2.Nat Genet:利用CRISPR/Cas9讓番茄植物更早開花結果doi:10.1038/ng.3733
在一項新的研究中,來自美國冷泉港實驗室(CSHL)的一個研究團隊利用一種簡單而又強大的調整兩種流行的番茄植物品種中的基因的CRISPR/Cas9基因組編輯方法,開發出一種快速的方法使得它們比當前的商業品種早兩個星期開花和結出成熟的果實。
在這項新的研究中,Lippman和他的同事們揭示出相對於南美洲的野生近緣種,如今的栽培番茄植物為何對一天的光照時間不是非常敏感。在某種程度上,栽培植物是否有12小時或16小時光照並不是非常重要;它們在種植之後幾乎在相同的時間點開花。
Lippman和同事們追蹤到栽培番茄植物的日照時間敏感性丟失是由於基因SP5G(SELF PRUNING 5G)發生突變。它是成花素和抗成花素基因家族的一個成員。
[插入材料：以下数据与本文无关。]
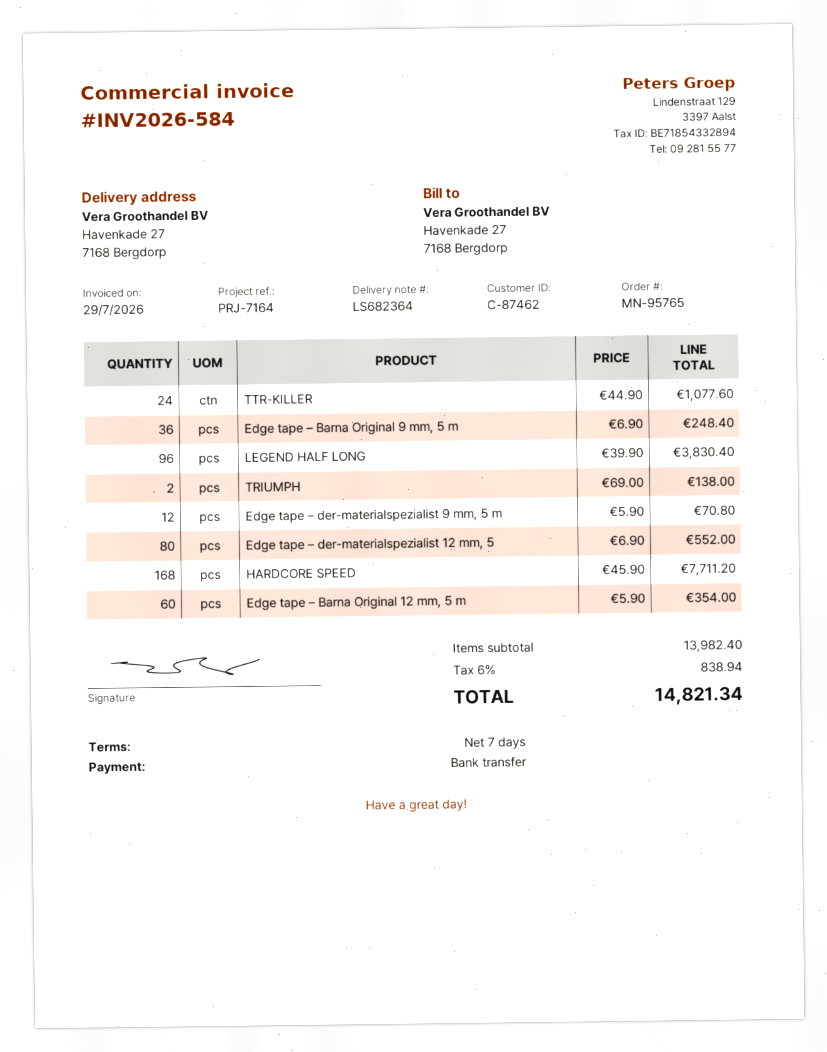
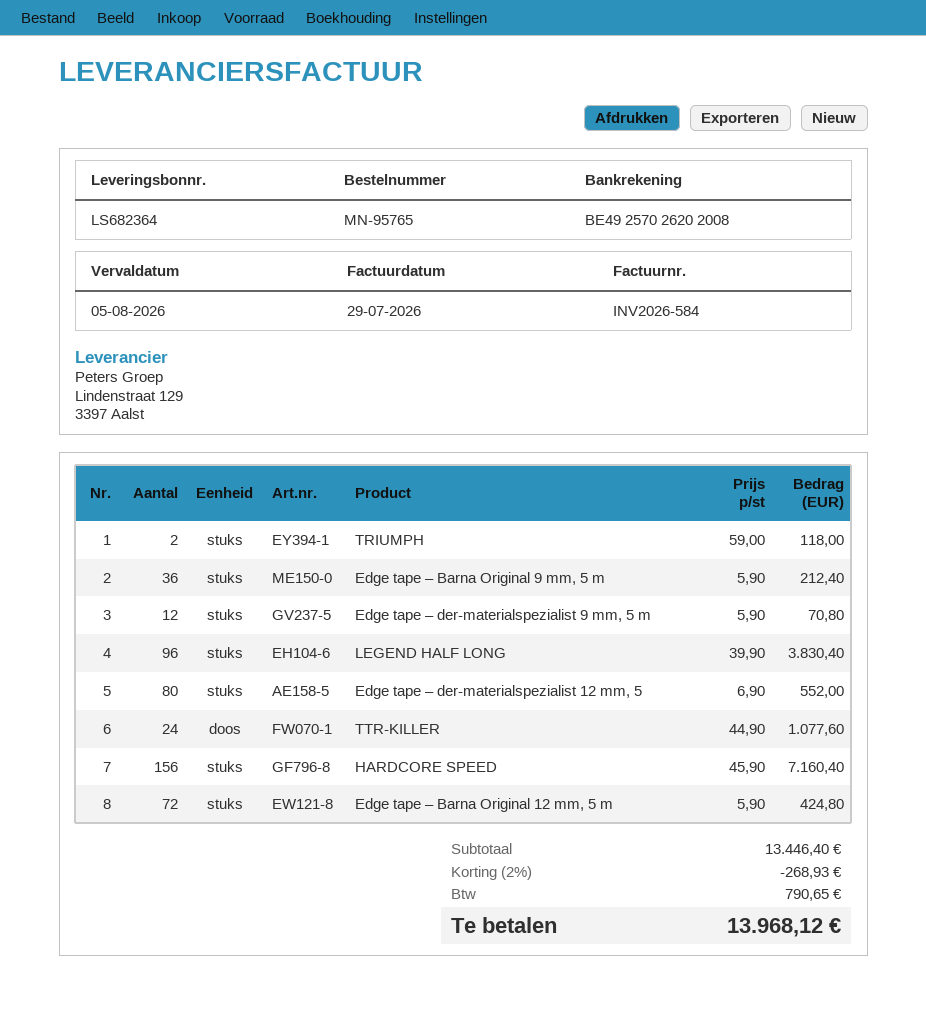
Edge tape – Barna Original 9 mm, 5 m: 36 x 6.90 = 248.40 -> 36 x 5.90 = 212.40
TRIUMPH: 2 x 69.00 = 138.00 -> 2 x 59.00 = 118.00
HARDCORE SPEED: 168 x 45.90 = 7711.20 -> 156 x 45.90 = 7160.40
Edge tape – Barna Original 12 mm, 5 m: 60 x 5.90 = 354.00 -> 72 x 5.90 = 424.80
subtotal: 13982.40 -> 13446.40
discount: none -> 2% = 268.93
tax: 838.94 -> 790.65
total: 14821.34 -> 13968.12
通過將來自加拉帕戈斯群島的這種野生番茄植物在紐約市的溫室和田間種植,Lippman和同事們觀察到SP5G基因編碼的抗成花素激素在表達和活性上發生顯著激增,從而導致開花時間大幅延遲。相反之下,在栽培番茄植物中,這種抗成花素激素激增要弱很多。
Lippman說,他的團隊的主要創新---基於栽培番茄品種,培育出櫻桃番茄(cherry tomato)和羅馬番茄(roma tomato)品種:它們要比這些栽培番茄品種更早地開花---源自他們觀察到儘管栽培番茄植物對日照時間非常不敏感,但是「抗成花素基因SP5G仍然存在一些殘餘表達」。
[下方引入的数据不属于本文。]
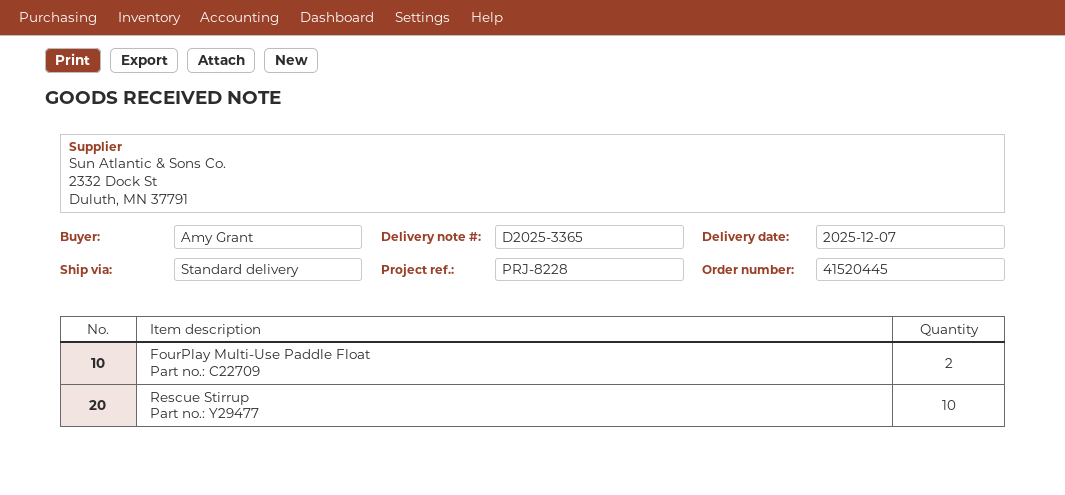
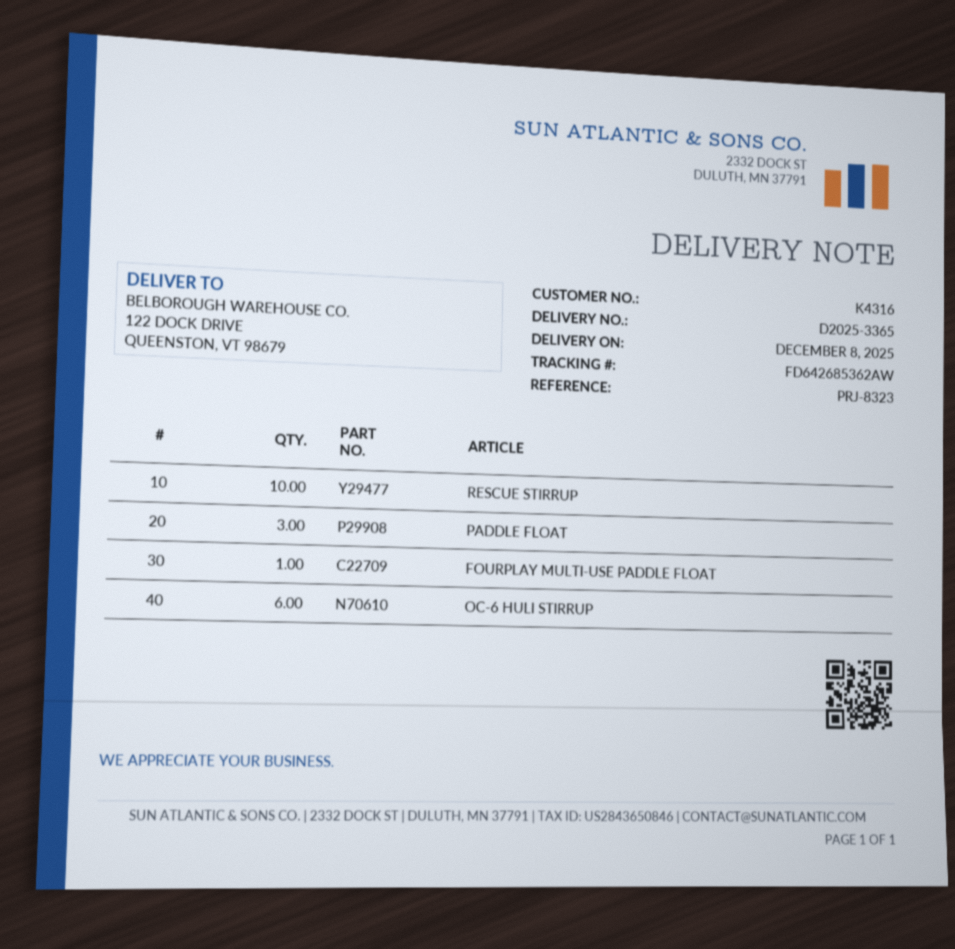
delivery date: 2025-12-07 -> 2025-12-08
reference: PRJ-8228 -> PRJ-8323
FourPlay Multi-Use Paddle Float: 2 -> 1
PADDLE FLOAT: none -> 3
OC-6 HULI STIRRUP: none -> 6

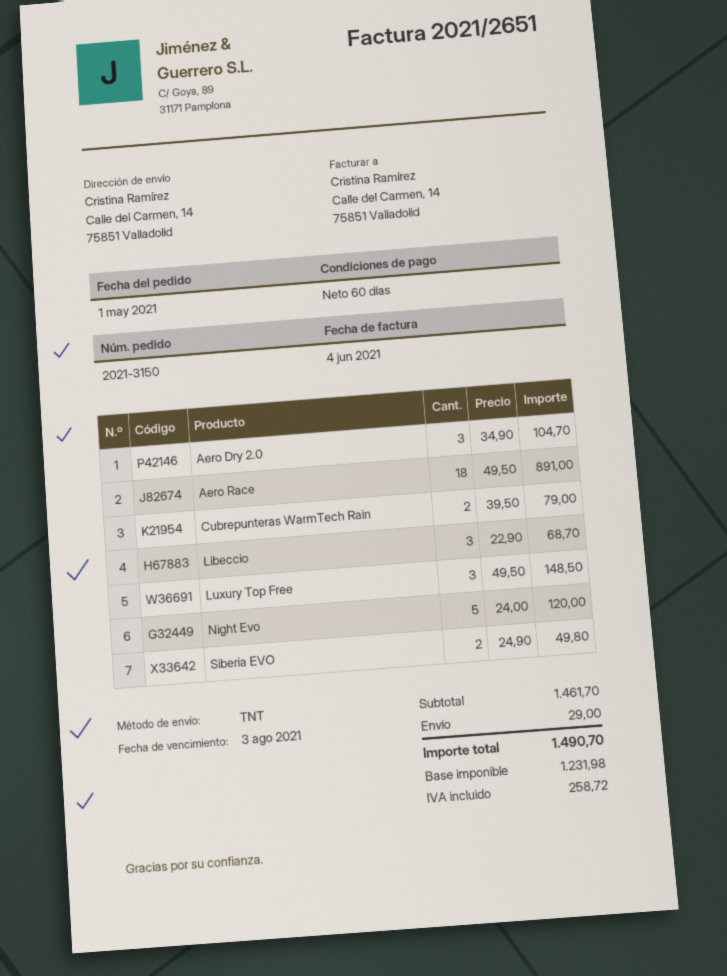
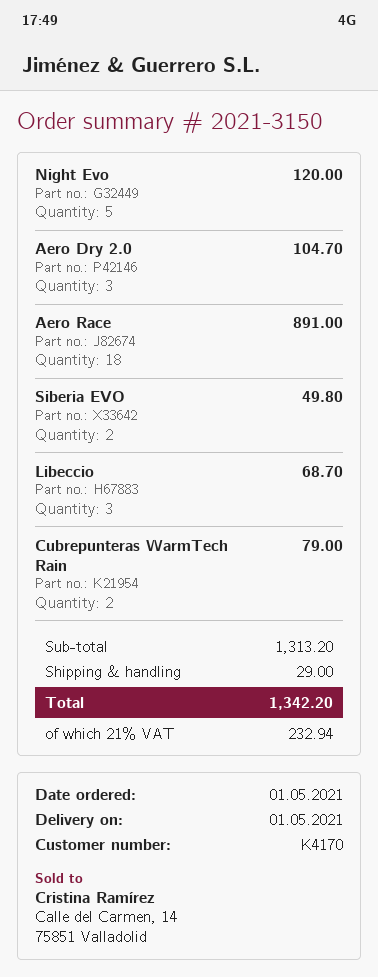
Luxury Top Free: 3 for 148.50 -> none
subtotal: 1461.70 -> 1313.20
tax: 258.72 -> 232.94
total: 1490.70 -> 1342.20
這讓Lippman團隊利用基因編輯工具CRISPR/Cas9誘導SP5G基因發生微小突變,其目的在於讓這種基因完全失活,這樣它根本不會產生任何抗成花素蛋白。
當將這種經過基因編輯的SP5G基因版本導入流行的櫻桃番茄和羅馬番茄品種時,它們更早地開花,因而使得它們的果實更早地成熟。調整另一種讓番茄植物以一種密集的緊湊的類似灌木叢的方式生長的抗成花素基因使得這些較早開花的番茄品種長得更加緊湊和早實豐產。(生物谷 Bioon.com)
3.Plant Cell Physiol:新方法讓CRISPR/Cas9高效地敲除擬南芥中的靶基因doi:10.1093/pcp/pcw191
在一項新的研究中,來自日本名古屋大學轉化生物分子研究所的兩名生物學家Hiroki Tsutsui和Tetsuya Higashiyama開發出一種新的載體(一種轉運遺傳信息的載體),從而允許高效地和可遺傳地敲除模式植物擬南芥中的靶基因。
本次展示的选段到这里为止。